Beginning at the line containing "(913, 249) none -> (279, 211) //", repeat each line below exactly up to and including the line containing "[961,368,997,384] org. ->". Do not repeat the pictures.

> The data
*** Block opens ***

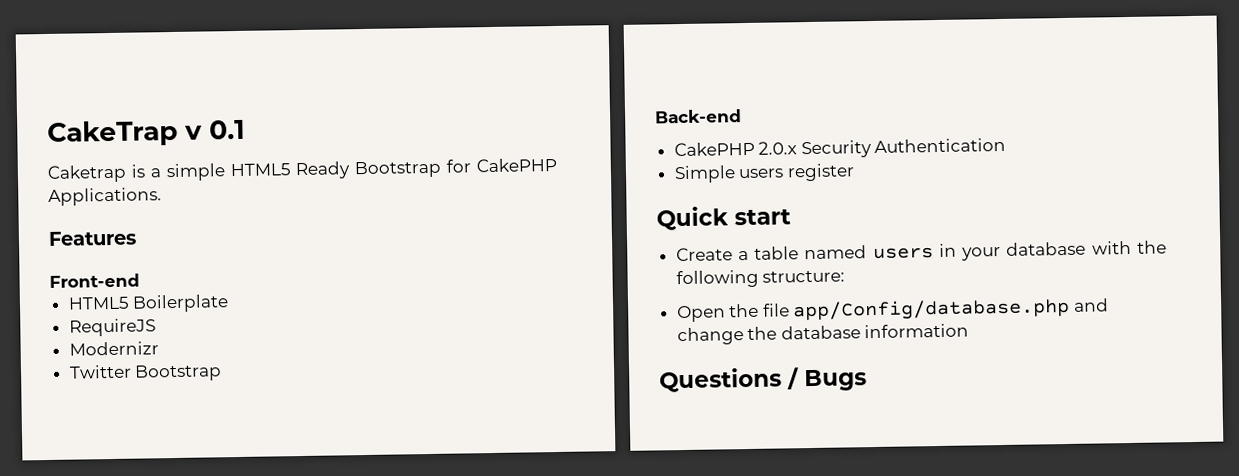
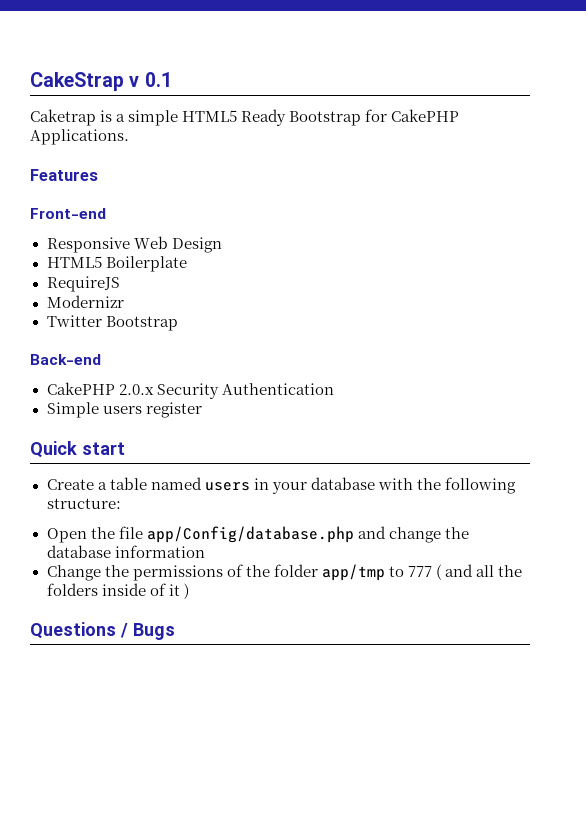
[47,119,178,147] CakeTrap -> [30,72,124,91] CakeStrap
(140, 280) none -> [46,236,222,253] // Responsive Web Design
(970, 331) none -> [46,564,523,581] [46,583,189,599] // Change the permissions of the folder app/tmp to 777 ( and all the folders inside of it )

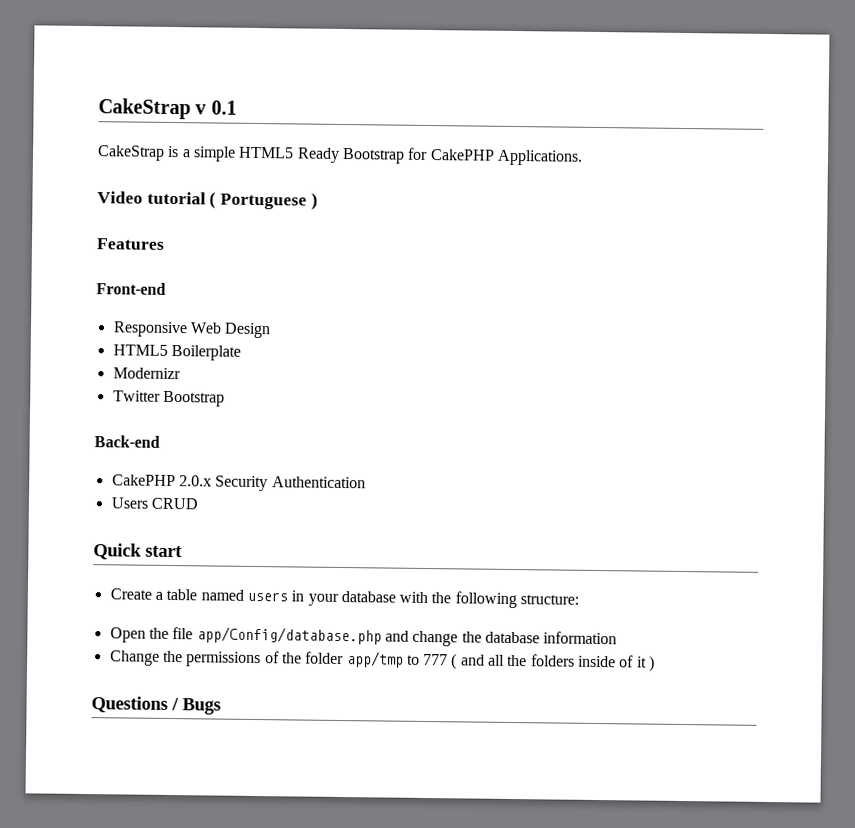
[30,109,96,126] Caketrap -> [97,145,165,161] CakeStrap
(129, 137) none -> [97,191,318,210] // Video tutorial ( Portuguese )
[46,276,120,292] // RequireJS -> (241, 352) none
[46,402,202,418] Simple users register -> [110,497,198,510] Users CRUD

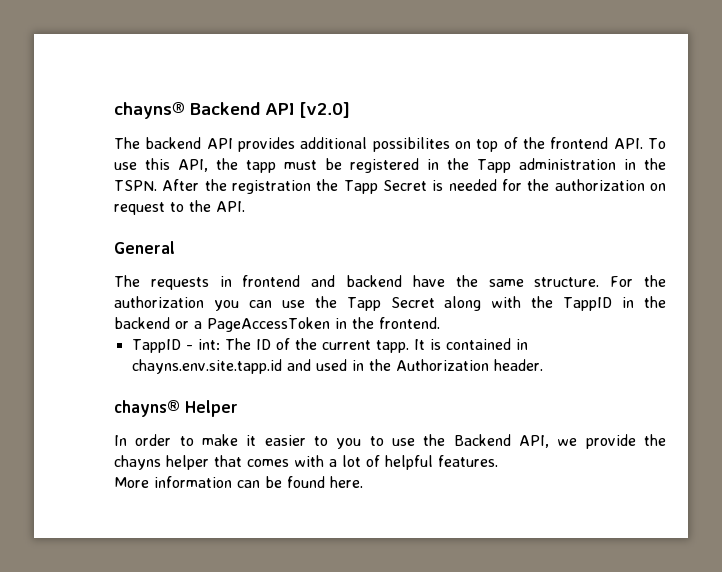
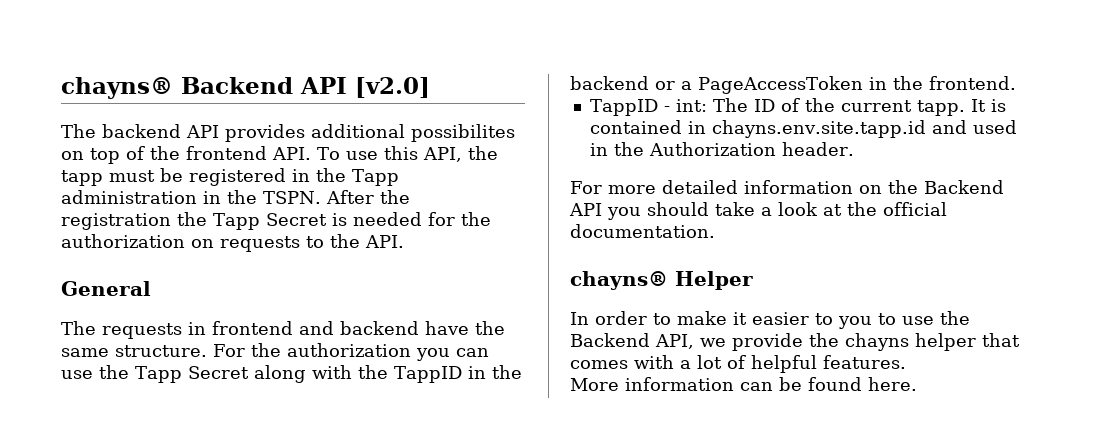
[114,202,165,215] request -> [220,236,300,252] requests
(543, 365) none -> [570,180,1004,194] [569,202,947,220] [570,224,715,238] // For more detailed information on the Backend API you should take a look at the official documentation.

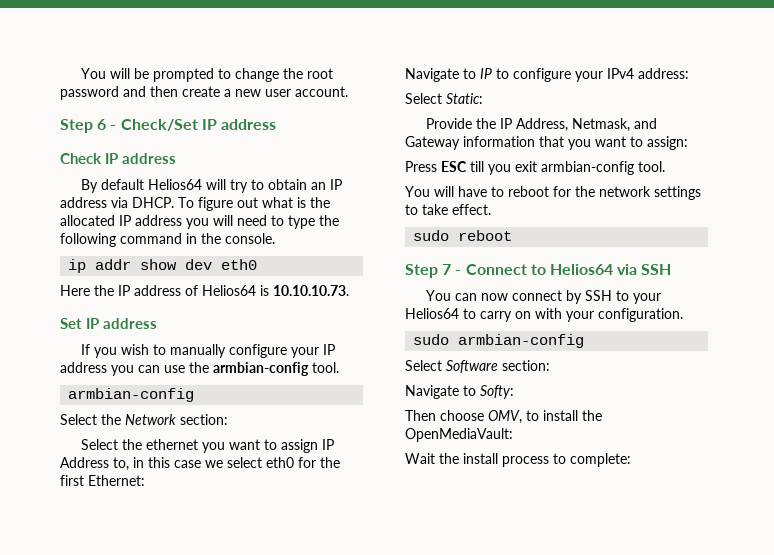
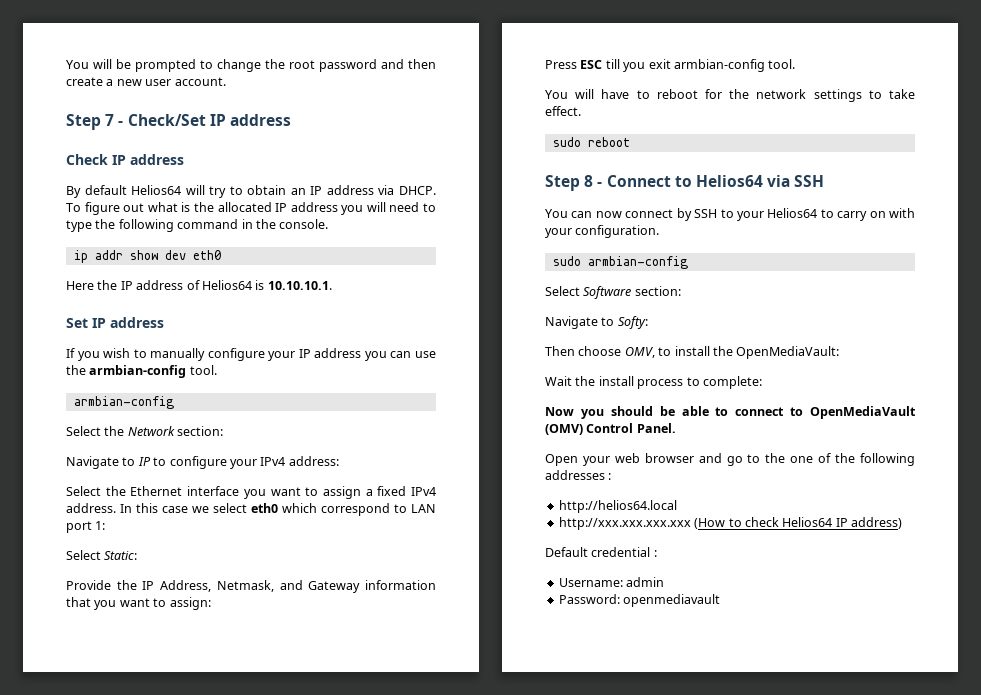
[97,119,107,130] 6 -> [105,114,115,126] 7
[273,285,349,296] 10.10.10.73. -> [267,281,332,290] 10.10.10.1.
[81,439,335,453] [60,457,340,471] [60,475,145,486] // Select the ethernet you want to assign IP Address to, in this case we select eth0 for the first Ethernet: -> (224, 431) none
(689, 73) none -> [66,486,436,499] [66,503,436,516] [66,521,106,533] // Select the Ethernet interface you want to assign a fixed IPv4 address. In this case we select eth0 which correspond to LAN port 1:
[442,264,452,275] 7 -> [584,175,594,187] 8
(631, 460) none -> [545,406,916,419] [545,423,676,435] [545,453,915,466] [545,470,612,480] [558,500,677,513] [558,517,902,530] [545,547,657,557] [558,577,665,587] [558,594,721,607] // Now you should be able to connect to OpenMediaVault (OMV) Control Panel. // Open your web browser and go to the one of the following addresses : // http://helios64.local // http://xxx.xxx.xxx.xxx (How to check Helios64 IP address) // Default credential : // Username: admin // Password: openmediavault

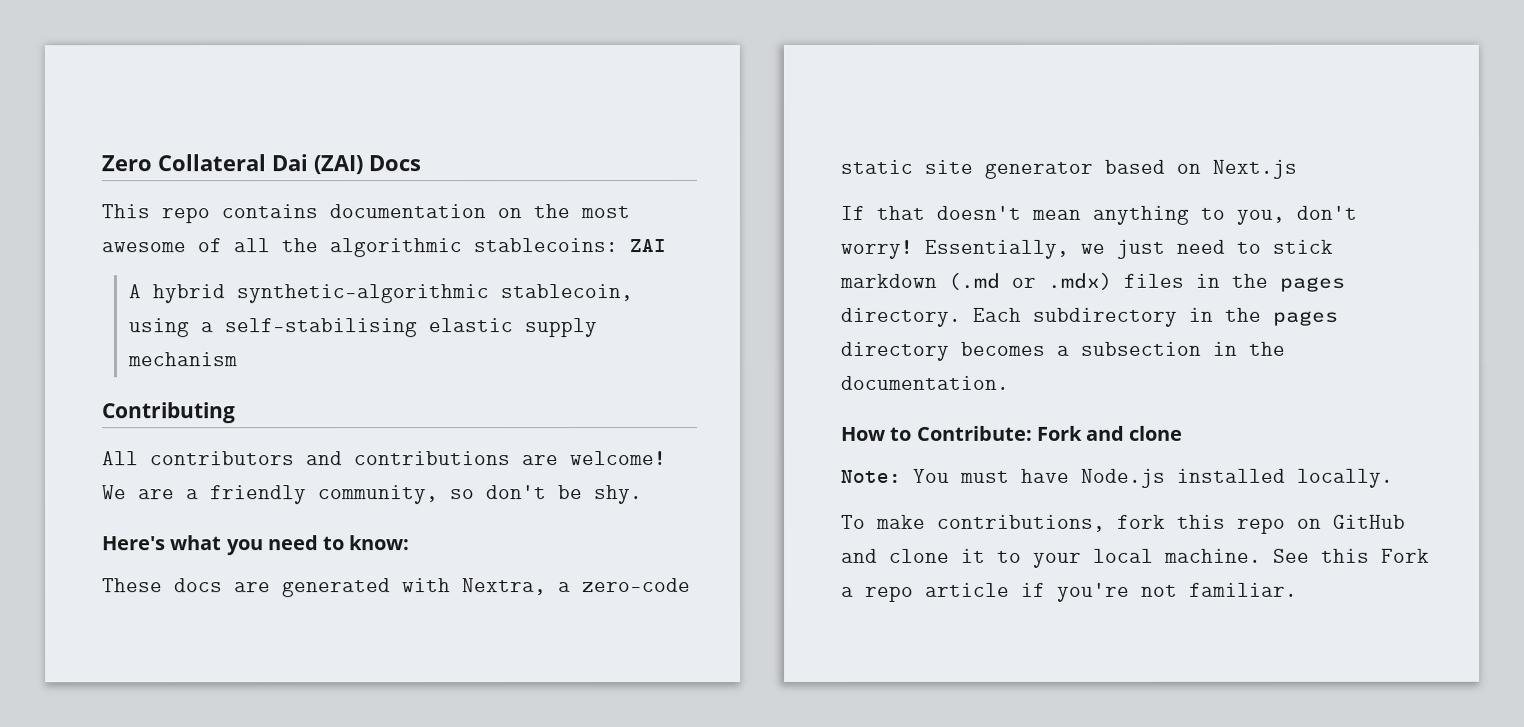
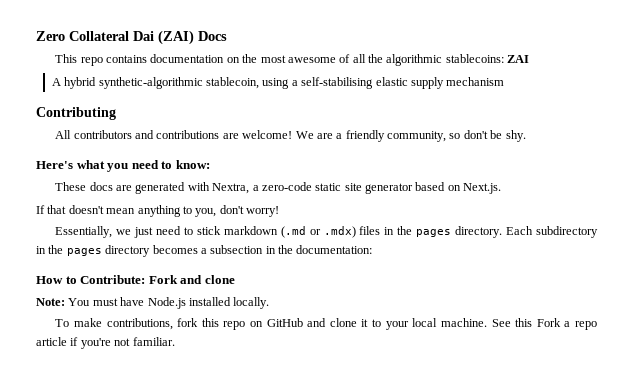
[1212,159,1297,179] Next.js -> [463,183,502,194] Next.js.
(913, 249) none -> (279, 211) //
[841,375,1010,390] documentation. -> [296,245,373,254] documentation:

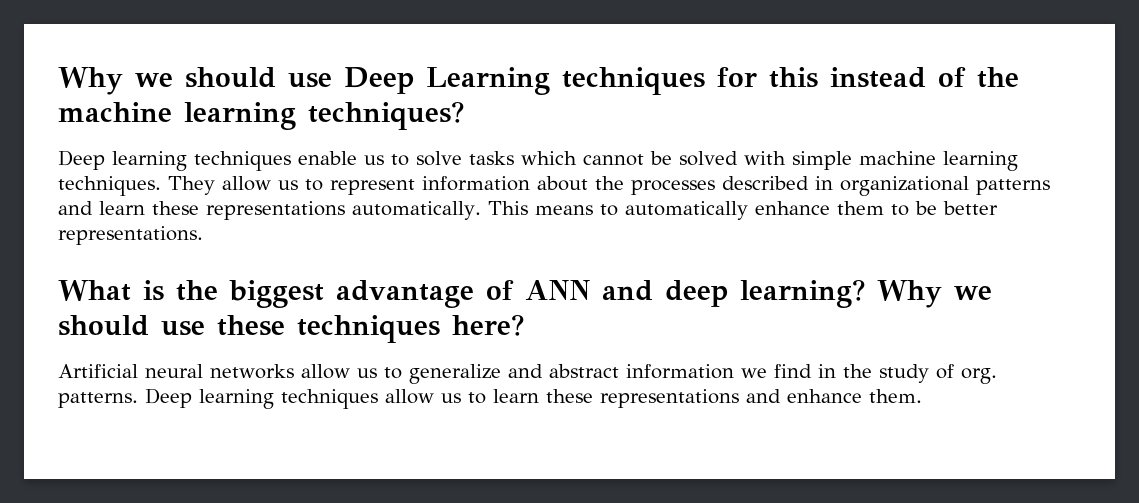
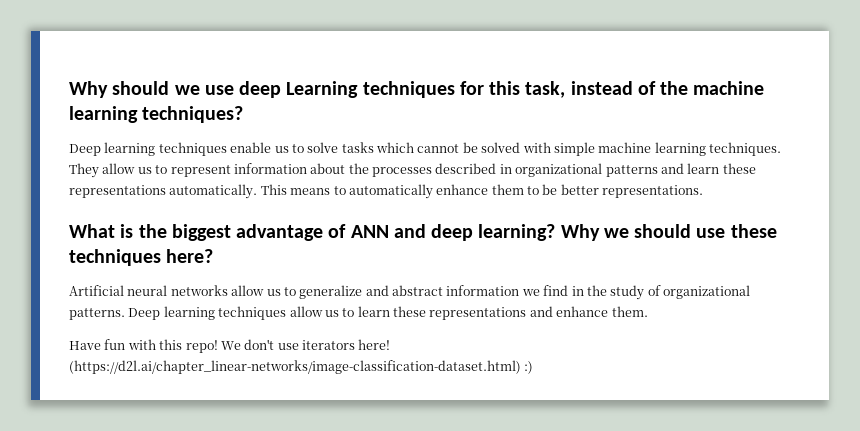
[58,67,414,95] Why we should use Deep -> [69,81,282,98] Why should we use deep
(818, 77) none -> [525,81,566,98] task,
[961,368,997,384] org. -> [663,285,750,299] organizational
(922, 396) none -> [69,339,391,353] [69,360,534,374] // Have fun with this repo! We don't use iterators here! (https://d2l.ai/chapter_linear-networks/image-classification-dataset.html) :)

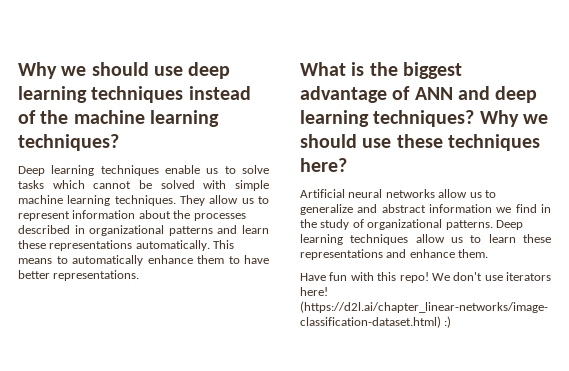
[69,81,566,98] Why should we use deep Learning techniques for this task, -> [18,62,231,79] [18,86,184,103] Why we should use deep learning techniques
[542,184,558,195] be -> [244,255,269,264] have
[478,224,556,241] learning? -> [300,110,475,127] learning techniques?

*** Block closes ***

> Solution for this problem
(913, 249) none -> (279, 211) //
[841,375,1010,390] documentation. -> [296,245,373,254] documentation:

[58,67,414,95] Why we should use Deep -> [69,81,282,98] Why should we use deep
(818, 77) none -> [525,81,566,98] task,
[961,368,997,384] org. -> [663,285,750,299] organizational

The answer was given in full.